En síntesis, queremos que la organización comunitaria sea declarada de interés público, porque es un aliado del Estado en el cumplimiento de la ley y pilar de un nuevo modelo de desarrollo nacional.

-¿Qué rol jugaron las organizaciones en la elaboración de los proyectos?

Los proyectos son el resultado de la participación de las propias organizaciones, que han sido las grandes protagonistas de su elaboración. Yo pertenezco a una de ellas, “Chicxs del Pueblo”, que reúne a seiscientas organizaciones entre centros culturales, comedores, casas abiertas, clubes de barrio, bibliotecas populares, etc. y tenemos vasos comunicantes con muchas otras, en algunos casos desde 2007.

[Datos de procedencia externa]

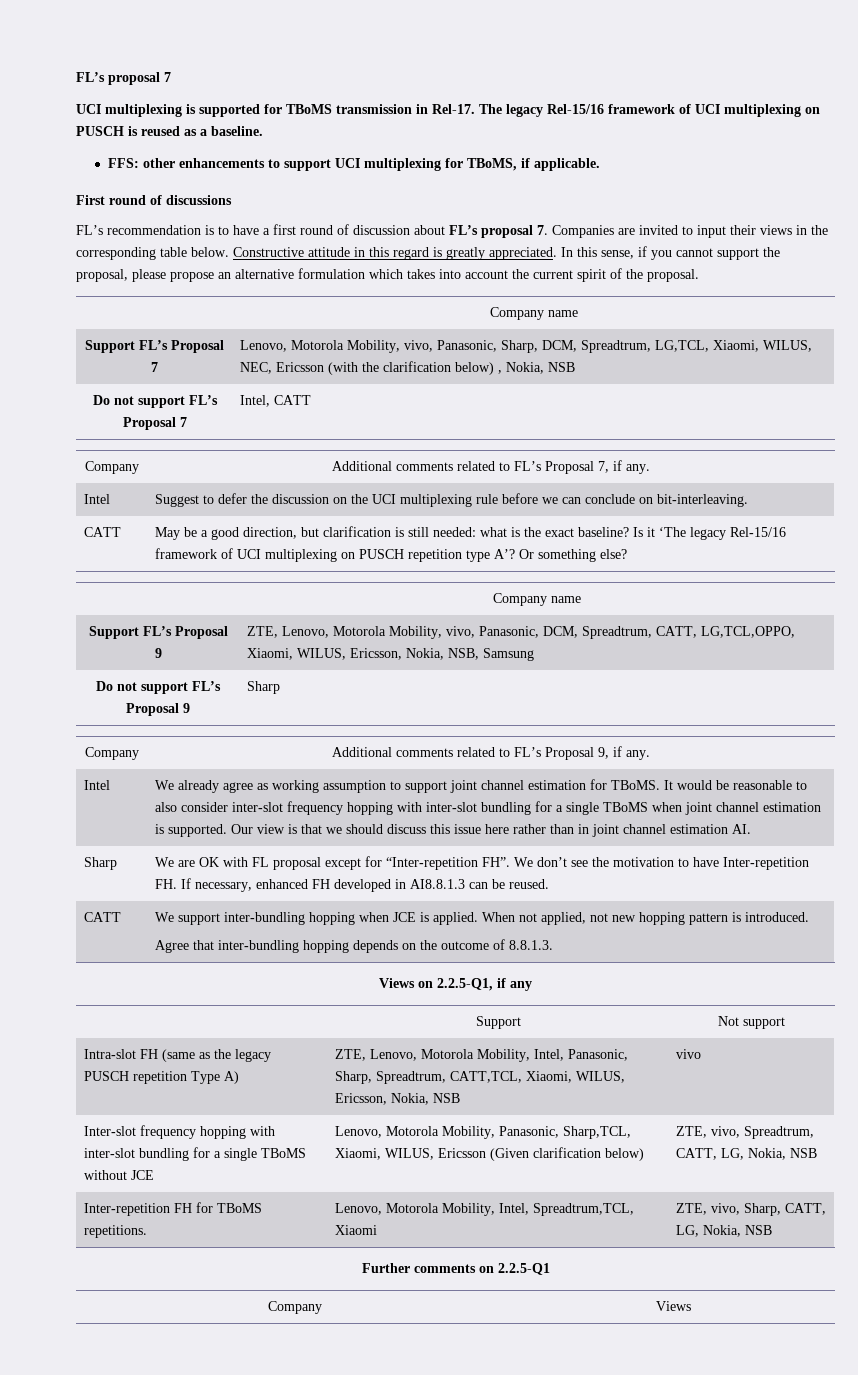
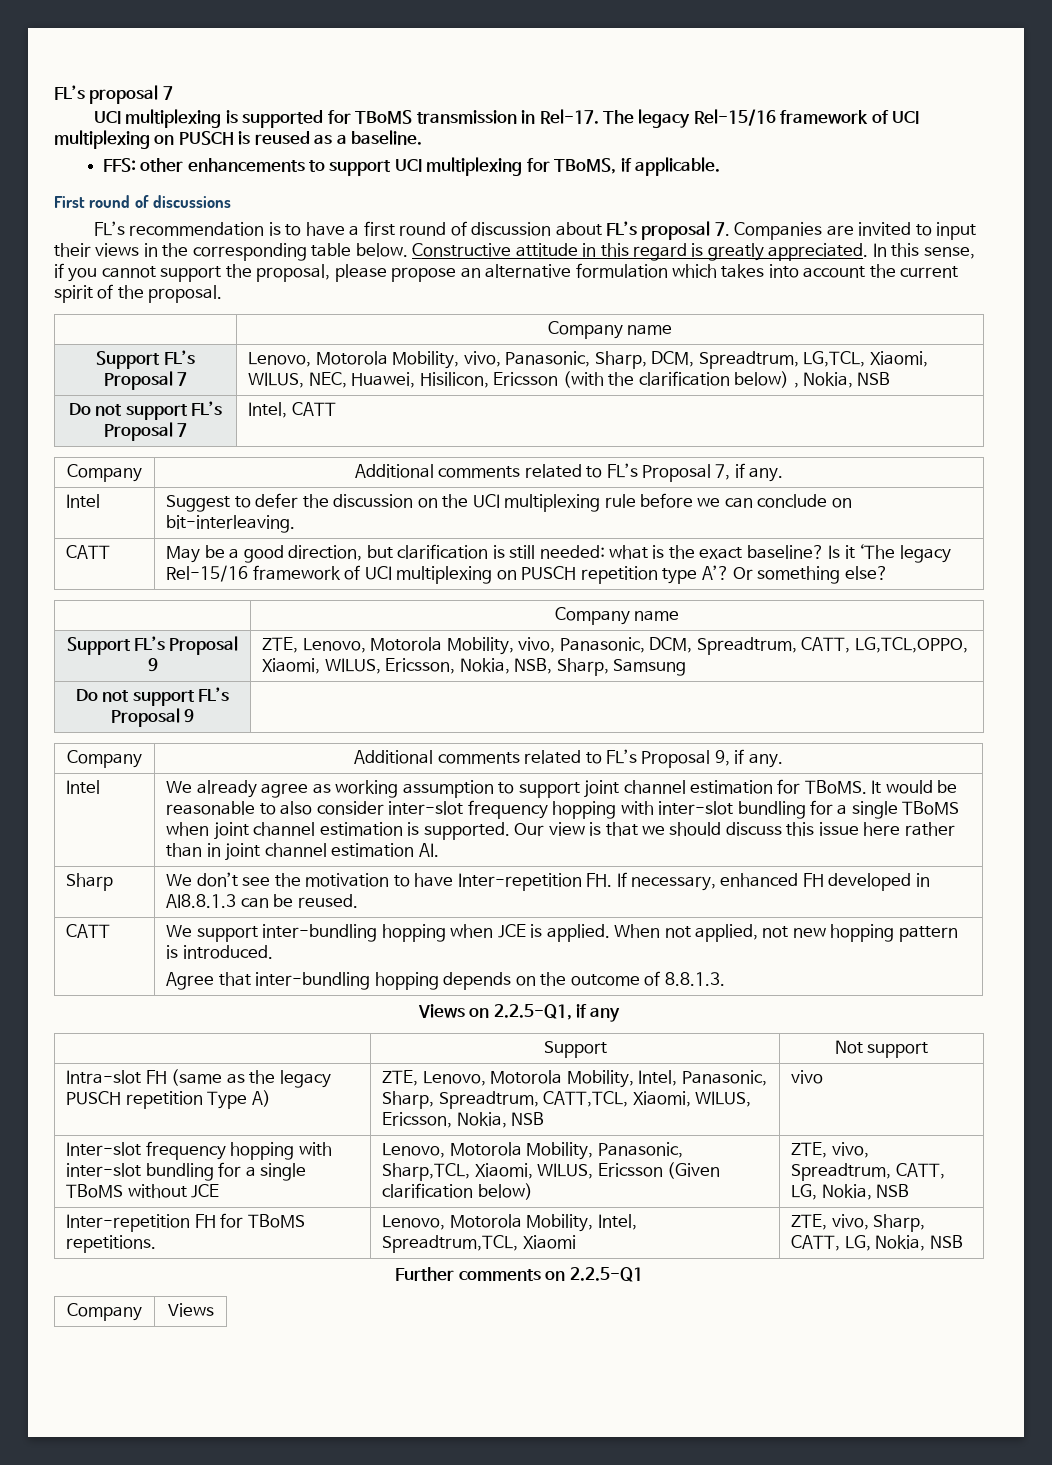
- Support FL’s Proposal 7 | Lenovo, Motorola Mobility, vivo, Panasonic, Sharp, DCM, Spreadtrum, LG,TCL, Xiaomi, WILUS, NEC, Ericsson (with the clarification below) , Nokia, NSB
+ Support FL’s Proposal 7 | Lenovo, Motorola Mobility, vivo, Panasonic, Sharp, DCM, Spreadtrum, LG,TCL, Xiaomi, WILUS, NEC, Huawei, Hisilicon, Ericsson (with the clarification below) , Nokia, NSB
- Support FL’s Proposal 9 | ZTE, Lenovo, Motorola Mobility, vivo, Panasonic, DCM, Spreadtrum, CATT, LG,TCL,OPPO, Xiaomi, WILUS, Ericsson, Nokia, NSB, Samsung
+ Support FL’s Proposal 9 | ZTE, Lenovo, Motorola Mobility, vivo, Panasonic, DCM, Spreadtrum, CATT, LG,TCL,OPPO, Xiaomi, WILUS, Ericsson, Nokia, NSB, Sharp, Samsung
- Do not support FL’s Proposal 9 | Sharp
+ Do not support FL’s Proposal 9 |
- Sharp | We are OK with FL proposal except for “Inter-repetition FH”. We don’t see the motivation to have Inter-repetition FH. If necessary, enhanced FH developed in AI8.8.1.3 can be reused.
+ Sharp | We don’t see the motivation to have Inter-repetition FH. If necessary, enhanced FH developed in AI8.8.1.3 can be reused.

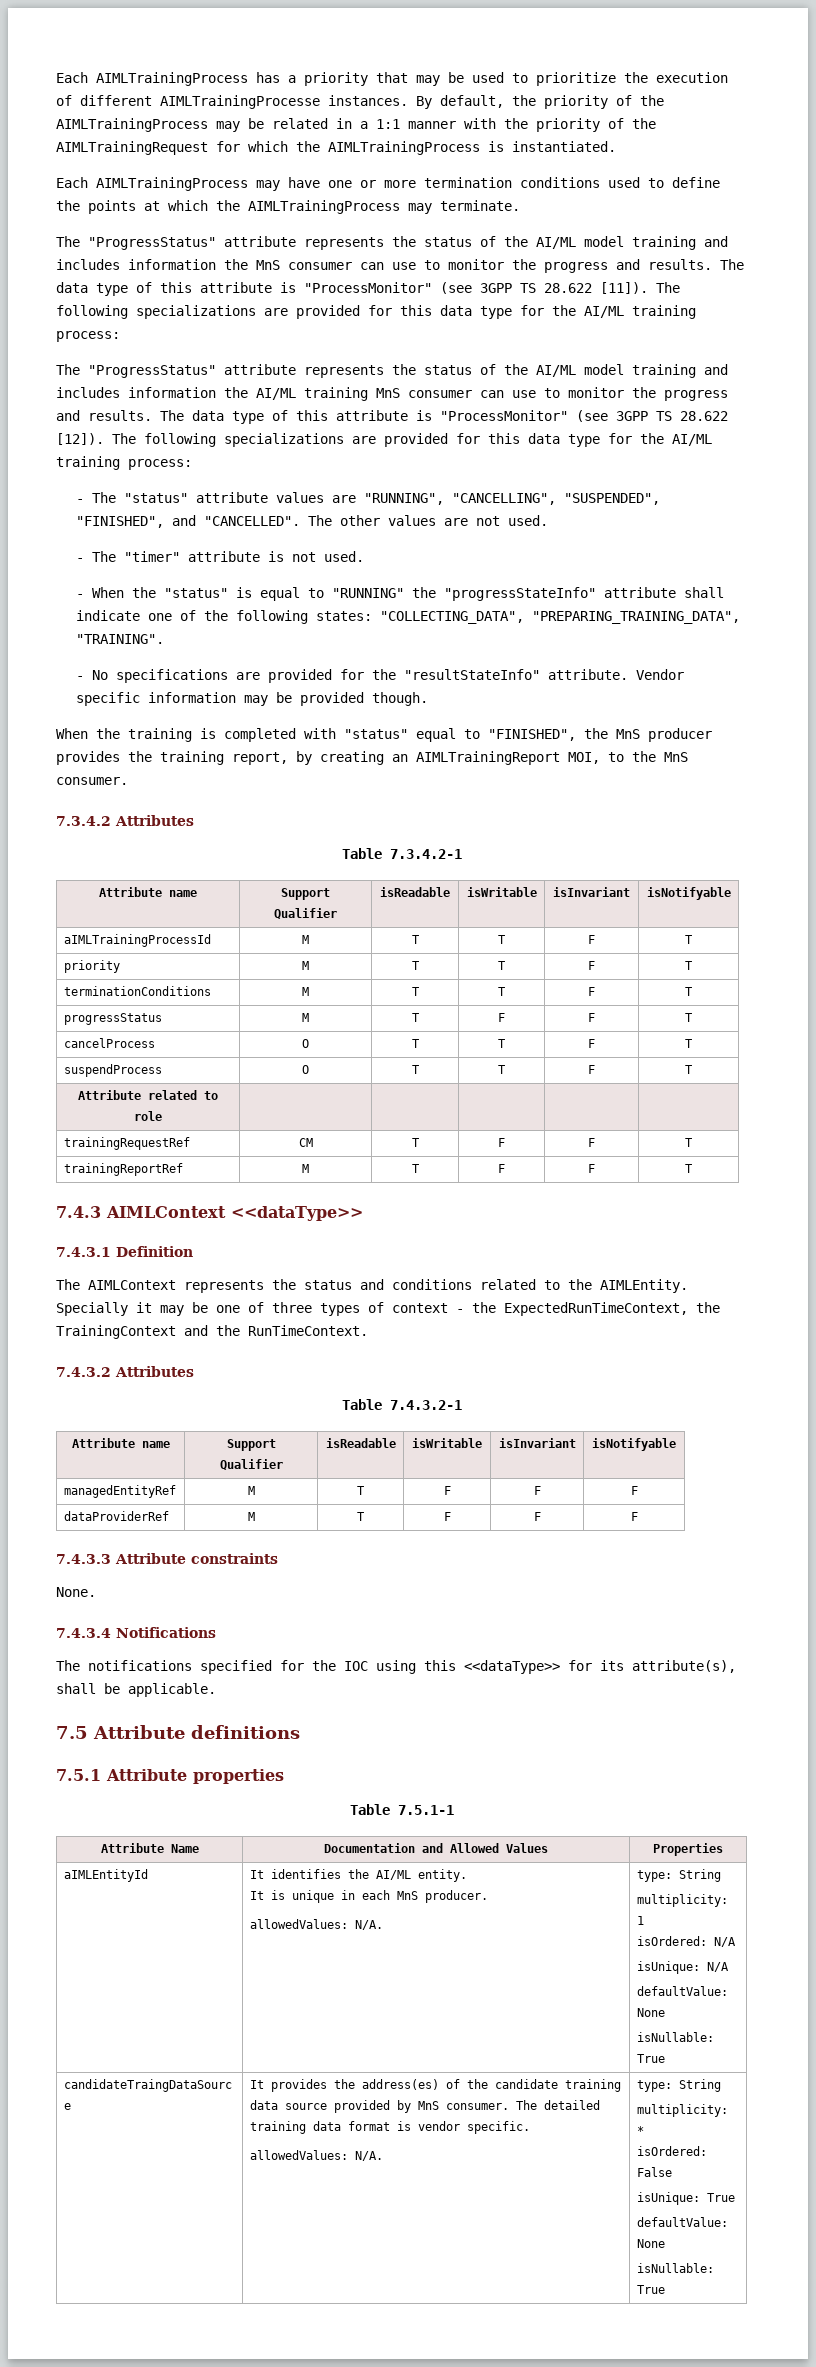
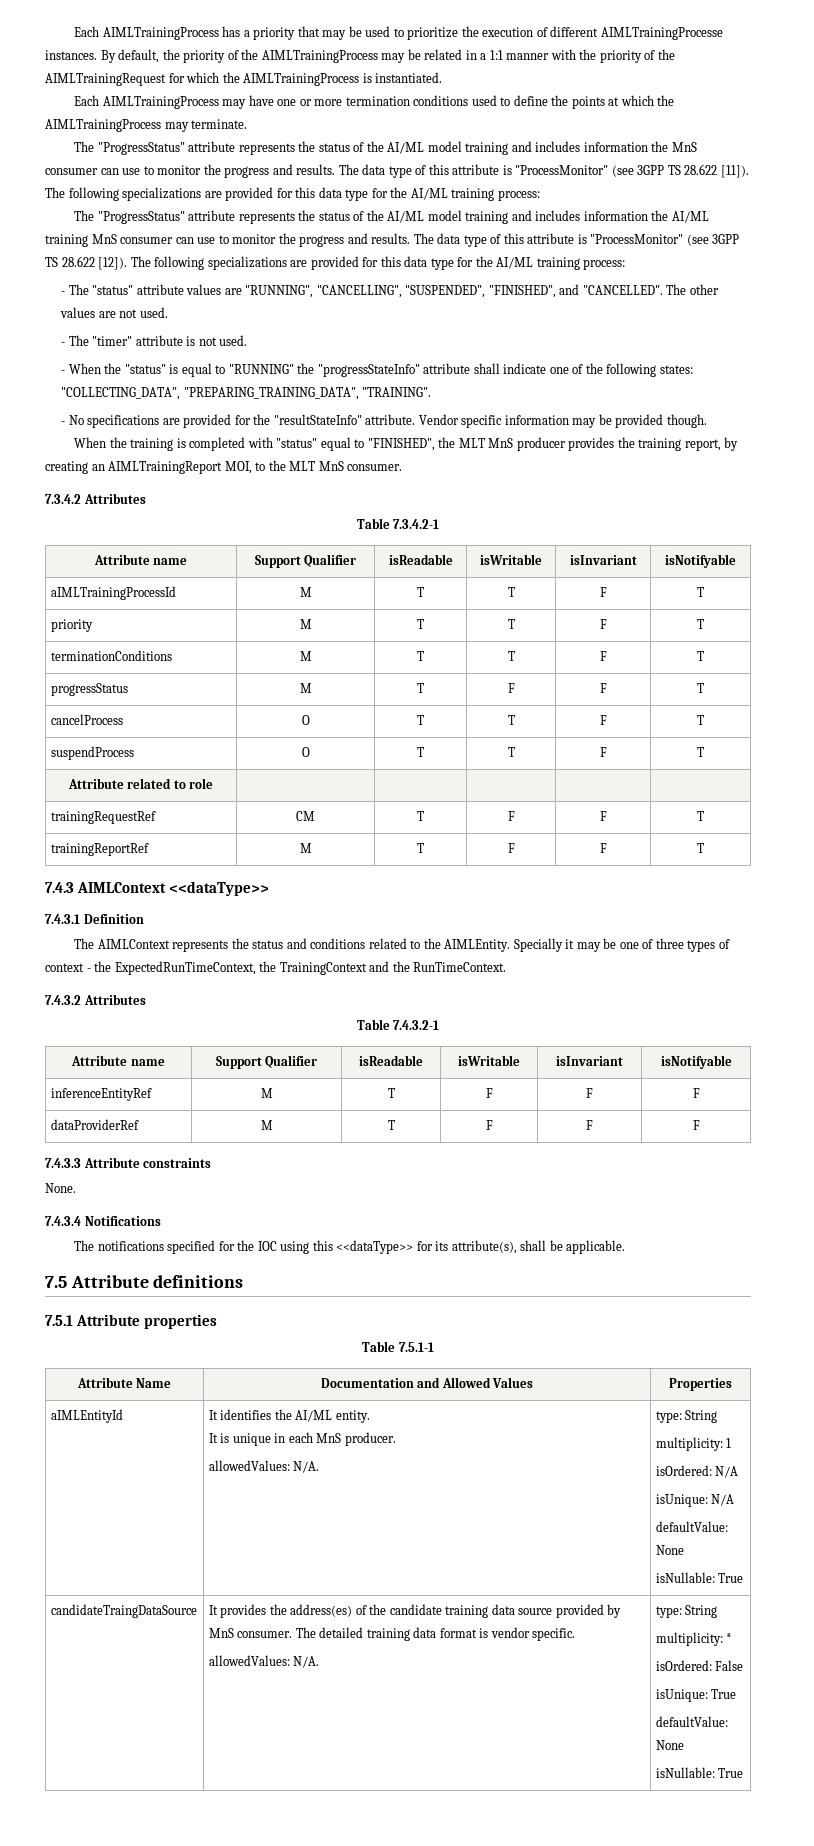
- When the training is completed with "status" equal to "FINISHED", the MnS producer provides the training report, by creating an AIMLTrainingReport MOI, to the MnS consumer.
+ When the training is completed with "status" equal to "FINISHED", the MLT MnS producer provides the training report, by creating an AIMLTrainingReport MOI, to the MLT MnS consumer.
- managedEntityRef | M | T | F | F | F
+ inferenceEntityRef | M | T | F | F | F

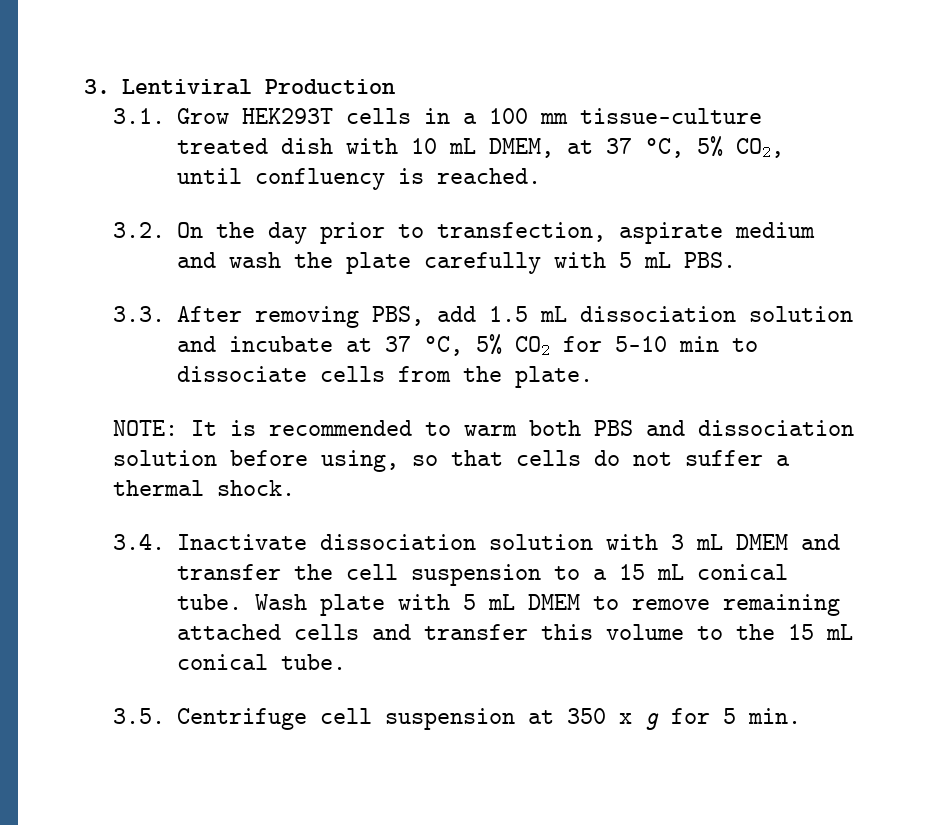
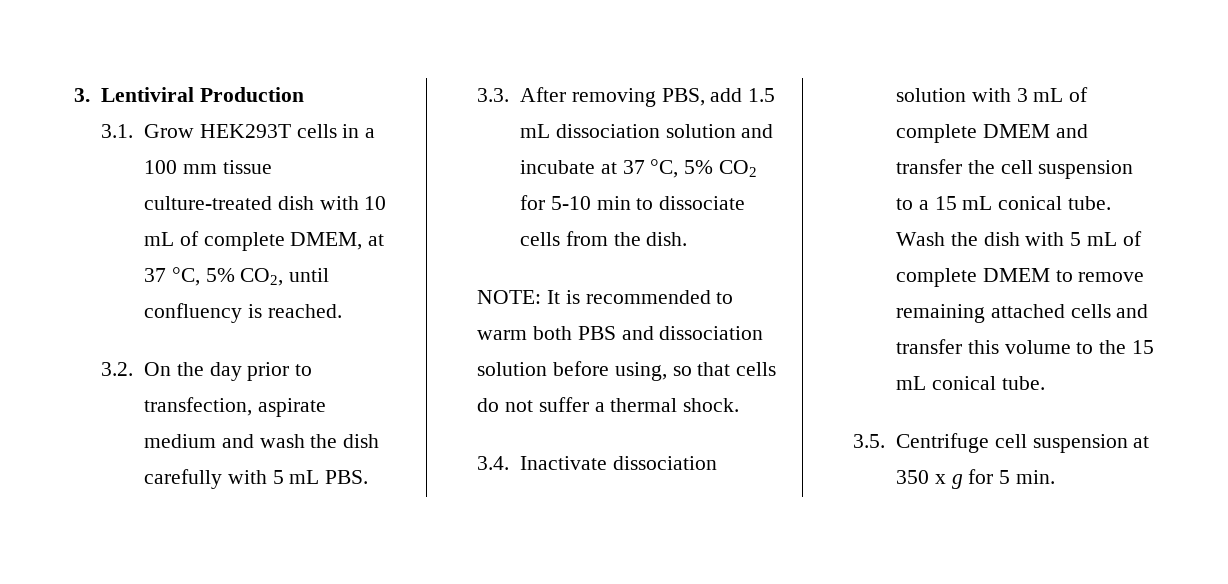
- 3.1. Grow HEK293T cells in a 100 mm tissue-culture treated dish with 10 mL DMEM, at 37 °C, 5% CO2, until confluency is reached.
+ 3.1. Grow HEK293T cells in a 100 mm tissue culture-treated dish with 10 mL of complete DMEM, at 37 °C, 5% CO2, until confluency is reached.
- 3.2. On the day prior to transfection, aspirate medium and wash the plate carefully with 5 mL PBS.
+ 3.2. On the day prior to transfection, aspirate medium and wash the dish carefully with 5 mL PBS.
- 3.3. After removing PBS, add 1.5 mL dissociation solution and incubate at 37 °C, 5% CO2 for 5-10 min to dissociate cells from the plate.
+ 3.3. After removing PBS, add 1.5 mL dissociation solution and incubate at 37 °C, 5% CO2 for 5-10 min to dissociate cells from the dish.
- 3.4. Inactivate dissociation solution with 3 mL DMEM and transfer the cell suspension to a 15 mL conical tube.
+ 3.4. Inactivate dissociation solution with 3 mL of complete DMEM and transfer the cell suspension to a 15 mL conical tube.
- Wash plate with 5 mL DMEM to remove remaining attached cells and transfer this volume to the 15 mL conical tube.
+ Wash the dish with 5 mL of complete DMEM to remove remaining attached cells and transfer this volume to the 15 mL conical tube.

-¿Cómo influyó la pandemia?

La pandemia abrió una ventana de oportunidad para que se reconozca y se revalorice su trabajo. Lamentablemente, la mirada que reciben todavía es más de carácter filantrópico o de beneficencia que de justicia social, pero hay que seguir dando esa batalla. No creo que haya cambiado el discurso descalificador respecto del pobre, el planero o que no trabaja el que no quiere, pero al menos se puso en valor el rol de las organizaciones comunitarias.

-El observador extranjero se sorprende de la densidad y riqueza de nuestro tejido social, ¿cómo se puede explicar el fenómeno?

Hay mucha densidad en el tejido social de nuestro país, a pesar de los serios intentos de desarticularlo, primero en la dictadura y luego en los noventa. Yo recato especialmente el entramado de los conurbanos de la provincia de Buenos Aires, donde las parroquias, los cultos, los clubes, han sido el fruto del trabajo de gran cantidad de migrantes, sean de las provincias, los países limítrofes o europeos, que no sólo trajeron sus costumbres, vestimentas y cocina sino sobre todo su impronta colectiva o comunitaria, generando incluso hasta sus propios barrios. En la región también hay de esto pero menos. Yo creo que en parte esto se explica por el paso del peronismo, que favoreció enormemente el desarrollo comunitario.

-¿Cómo impactan estas organizaciones en la forma de vida de los chicos y adolescentes?

Más que mejorar la calidad de vida, lo que hacen es proponer una forma de vida basada en otros principios, comunitarios y solidarios, en oposición a otras más cargadas de individualismo o consumismo.